NJ: Você é graduado em Pedagogia pela UCSAL. De que forma os conhecimentos adquiridos na graduação contribuem na sua carreira de ator? 

Macarrão: O maior conhecimento adquirido na minha graduação foi o conhecimento da educação progressista, a educação construtivista que não tem nada a ver com tradicionalismo e a ideia conservadora de que  educação é só  para ensinar. A pedagogia me deu um lugar de suporte que eu já tinha no CRIA, essa ideia de ensinar e aprender com o outro, da troca e da pesquisa intensa. Acho que isso foi muito bacana na minha formação porque eu pude naturalmente fazer o link  com a minha carreira de ator, não me estabelecer em um lugar só,  aprender outras ferramentas para utilizar e conhecer novas fontes. Até durante a atuação não sou apenas ator, sou também esse mobilizador, multiplicador de conhecimentos. Sempre troco conhecimento e energia com a plateia. 

NJ: Como é que você está vendo essa crise toda na cultura?

Macarrão: Um total retrocesso.
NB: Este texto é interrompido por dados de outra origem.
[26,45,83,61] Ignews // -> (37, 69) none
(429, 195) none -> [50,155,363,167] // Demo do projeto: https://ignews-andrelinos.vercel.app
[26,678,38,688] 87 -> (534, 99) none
Só não dá pra perder a esperança porque sou artista e  sou educador que pensa no amanhã, pensa em um mundo melhor.  Mas a crise que a gente vem vivendo na cultura nos coloca em um lugar a margem e nos faz retroceder. Infelizmente está claro que essa crise vem do cenário político atual. É um momento bastante delicado. Temos uma política que não corresponde aos ideais de avanço principalmente em relação a população de baixa renda.  É nítido o esforço para não favorecer a informação aos negros e pobres. O atual quadro político me faz entender que é contra o meu lugar de conforto, contra o lugar que eu devo e quero viver como cidadão.  Uma política que comunga com o racismo, a homofobia, o machismo. O quadro político atual é totalmente triste pra mim e para os meus que tentam transformar seus sonhos  em realidade. Falo como homem preto  e periférico. Só quem é preto e periférico sabe o que é viver em uma sociedade tão racista e desigual que chega a ser desumana. A parte boa é que estamos na luta, para o enfrentamento e combate. A arte faz aflorar o amor. E assim resistiremos. 

NJ: Algumas pessoas defendem que o artista não deve posicionar-se em relação à política. O que pensa em relação a isso?

Macarrão: Eu discordo dessa ideia de que o artista não deve posicionar-se em relação a política porque o artista é um ser político. Não se faz arte ou educação sem política. Eu só vim saber sobre política através do teatro, da arte. O artista se posiciona artisticamente, no palco, no cinema, na televisão, na vida, independente do que ele esteja falando. O corpo artístico é um corpo político em movimento. 

NJ: Quais são as lições que você mais tem aprendido ultimamente e o que gostaria de aprender mais?

Macarrão: Das lições da vida, tenho aprendido a escutar mais, a observar mais. Profissionalmente eu tenho aprendido muito a fazer televisão e estou me disponibilizando a aprender cada vez mais, já que a linguagem é bem diferente do teatro. Elas dialogam, mas é uma outra história. Quero aprender cada vez mais sobre fazer TV, suas técnicas e emoções. Sobre a vida, quero aprender mais a escutar e a valorizar o silêncio, pois ele faz com que a gente se conecte com aquilo que a gente não está vendo. Já que a gente falou de política, eu acho que essa também é uma coisa que eu preciso aprender mais. Falar de política faz com que a gente aprenda mais sobre o mundo e sobre sua construção. Eu não aprendi, por exemplo, que essa terra já tinha dono, só vim aprender isso no teatro. Preciso aprender mais sobre a formação do povo brasileiro. 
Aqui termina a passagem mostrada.